Ostatni w tym roku kalendarzowym odcinek Supergirl to nie tylko zgrabne połączenie dotychczasowych wątków. W finale czekał nas pojedynek Dziewczyny ze Stali i Reign, który może, choć nie musi, być dla tego serialu momentem przełomowym.
Doprawdy przedziwny to sezon serialu Supergirl. Ledwie kilka tygodni temu twórcy zaserwowali nam ocierający się o karykaturę odcinek, w którym tytułowa bohaterka przygotowywała się do bitwy z Białymi Marsjanami w rytm utworu Britney Spears. Spora część widzów zapewne czuła jednak gdzieś podskórnie, że nie odkryto jeszcze przed nami wszystkich kart, jakby działa największego kalibru miały zostać wytoczone dopiero po niezwiązanym z zasadniczą osią fabularną crossoverze. I tak się rzeczywiście stało. W odcinku Reign nie dość, że rozmaite wątki tańczą ze sobą na ekranie w sposób przyjemny dla oka i umysłu, to jeszcze raczy się nas pierwszorzędną jatką Dziewczyny ze Stali i Worldkiller. Już pal licho, że choreografia tej sceny walki niespecjalnie wyróżnia się na tle innych sekwencji tego typu. Chodzi o to, że Supergirl dostaje po prostu łupnia, a jej porażka z bliżej nieokreślonych, irracjonalnych przyczyn zaczyna wzbudzać w nas smutek i współczucie. Możecie zakładać, że postradałem rozum, ale od dawna nie byłem tak mocno zaangażowany emocjonalnie w seans którejkolwiek z odsłon tej produkcji.
Punktem wyjścia w ostatnim odcinku jest, a jakżeby inaczej, przyjęcie świąteczne, które wydaje Kara. Gdyby to był normalny dzień scenarzystów, to zapewne przez bite 40 minut oglądalibyśmy bohaterów wybierających najlepsze piosenki bożonarodzeniowe i biegających po mieszkaniu w skarpetach, a w finale czekałby na nas jakiś pierwszy z brzegu szok i „och, ach, hop, bęc” niedowierzanie. Na szczęście to nie był zwykły dzień autorów tej części historii. Noc miała być cicha, a zrobił się rozgardiasz.

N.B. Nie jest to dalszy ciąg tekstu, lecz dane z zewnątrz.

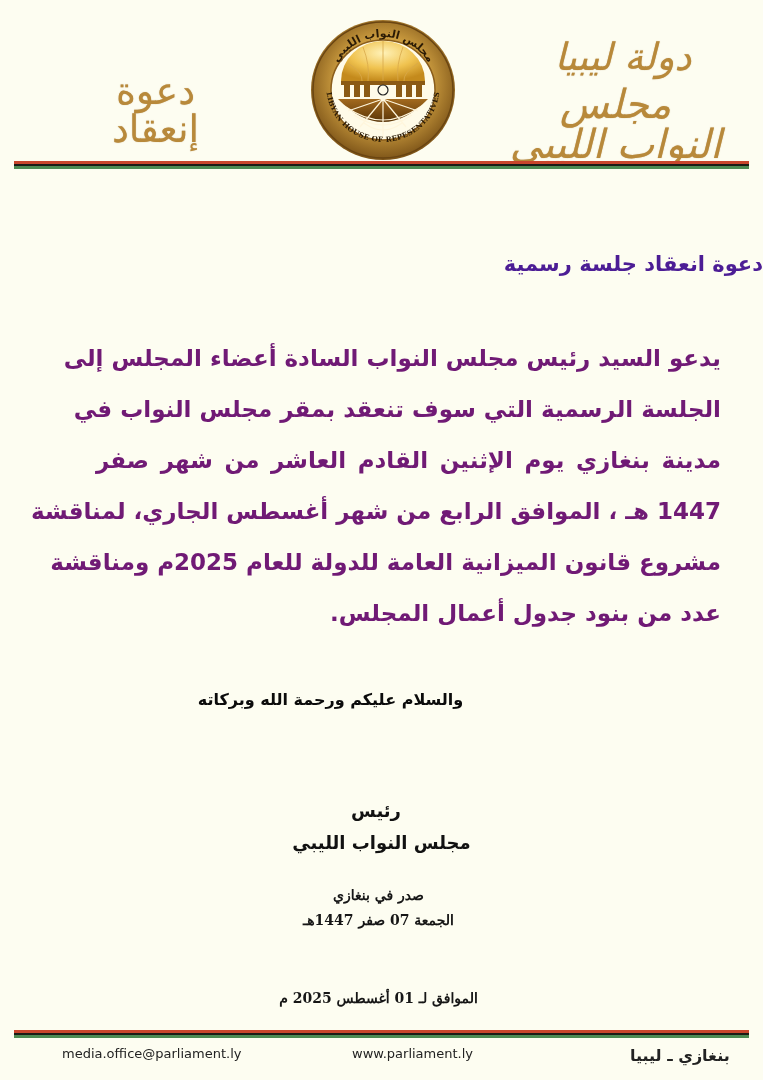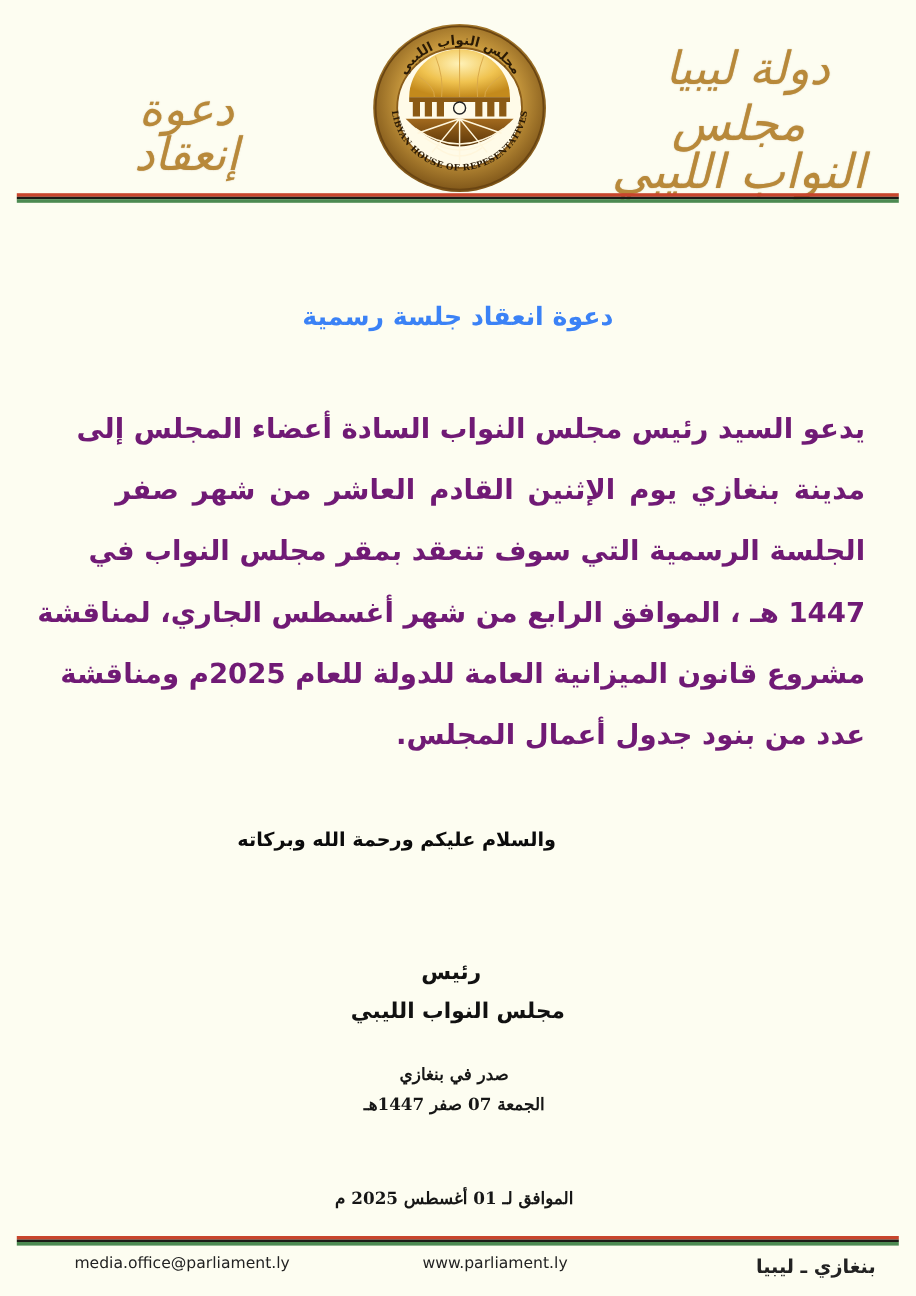"دعوة إنعقاد" .cal-left { font-style: italic -> none }
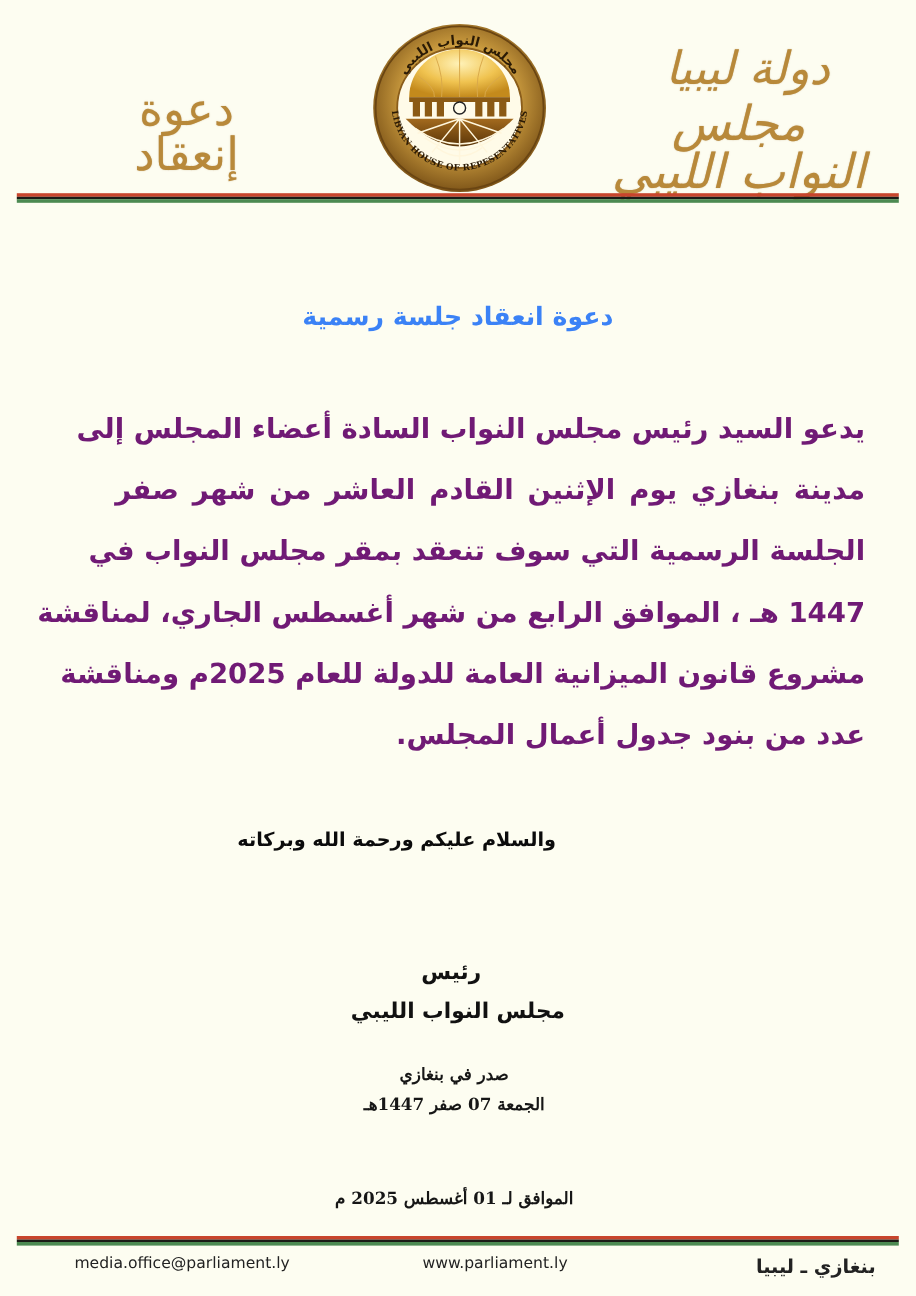"دعوة انعقاد جلسة رسمية" .title { color: #3b82f6 -> #4c1d95; text-align: center -> none }
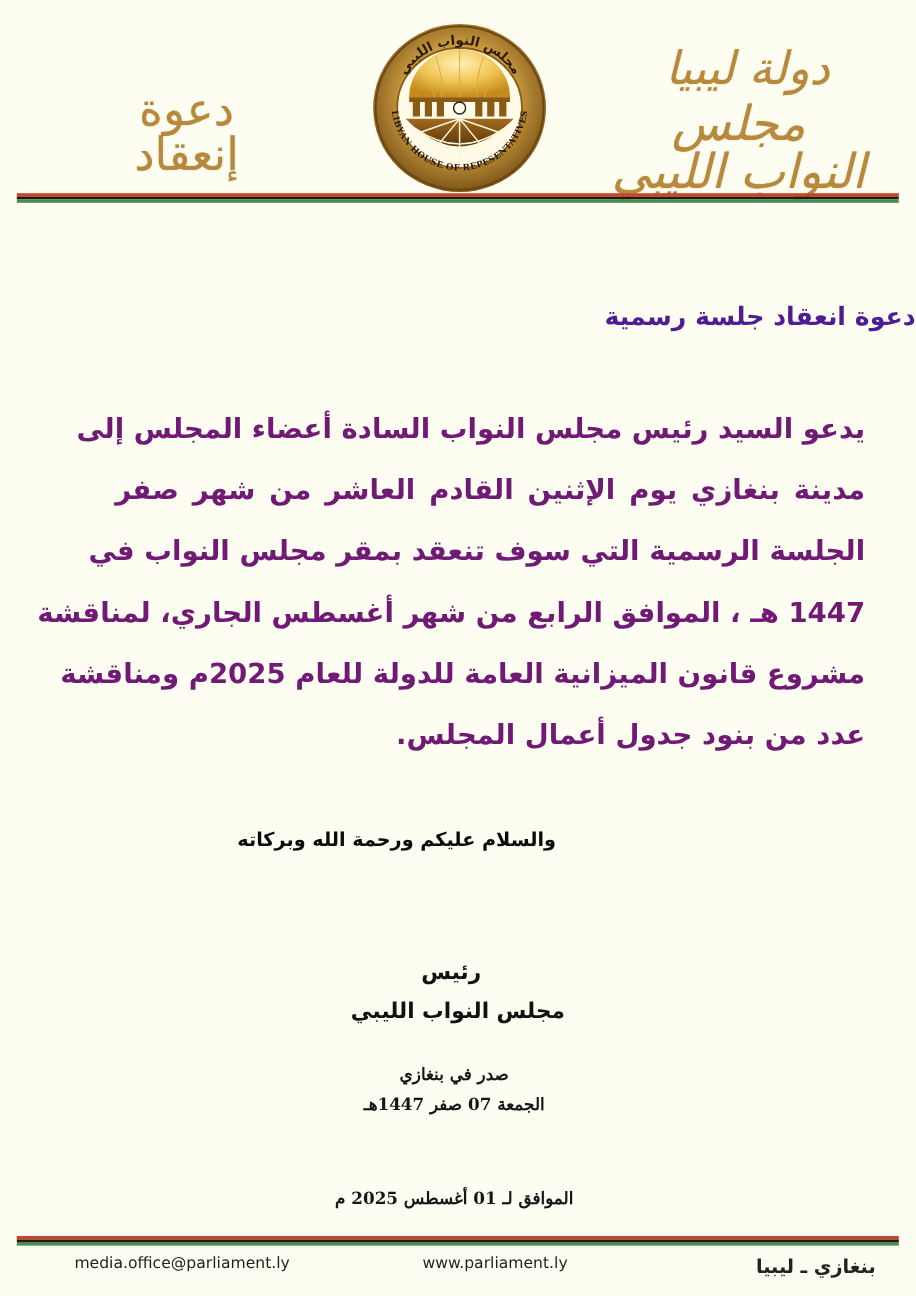"مدينة بنغازي يوم الإثنين القادم" span.body-line { order: before "الجلسة الرسمية التي سوف تنعقد" -> after "الجلسة الرسمية التي سوف تنعقد" }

Dziewczyna ze Stali nadal cierpi, a trójkąt miłosny, w którym znaleźli się jeszcze Mon-El i Imra, momentami prezentuje się na ekranie przejmująco. Choć pojawiają się próby wyjścia z tej patowej sytuacji, najważniejsze pozostają wewnętrzne przeżycia Kary. Dzięki takim zabiegom Melissa Benoist ma okazję pokazać pełnię swoich umiejętności aktorskich, zważywszy również na to, że jej postaci przychodzi brać udział w znacznie różniących się od siebie pod względem wydźwięku fabularnego wątkach. Twórcy przeplatają je ze sobą z gracją i w sposób starannie przemyślany. Jeśli więc nawet na ekranie pojawia się choinka, a James i Lena po kielichu zaczynają się do siebie dobierać, to karkołomne miłostki mają w zamierzeniu rezonować w całej strukturze narracyjnej odcinka. Przeciwwagą dla nich staje się szeroko zakrojone śledztwo dotyczące pojawiających się w National City tajemniczych symboli. Pozwalają one nawet całkiem przekonująco rozwinąć kwestię fanatyków religijnych - ich lider tylko pozornie plecie trzy po trzy; bliżej mu raczej do roli proroka, wieszczącego rychłą zagładę. Kiedyś wybuchnęlibyśmy śmiechem, dziś mamy Reign.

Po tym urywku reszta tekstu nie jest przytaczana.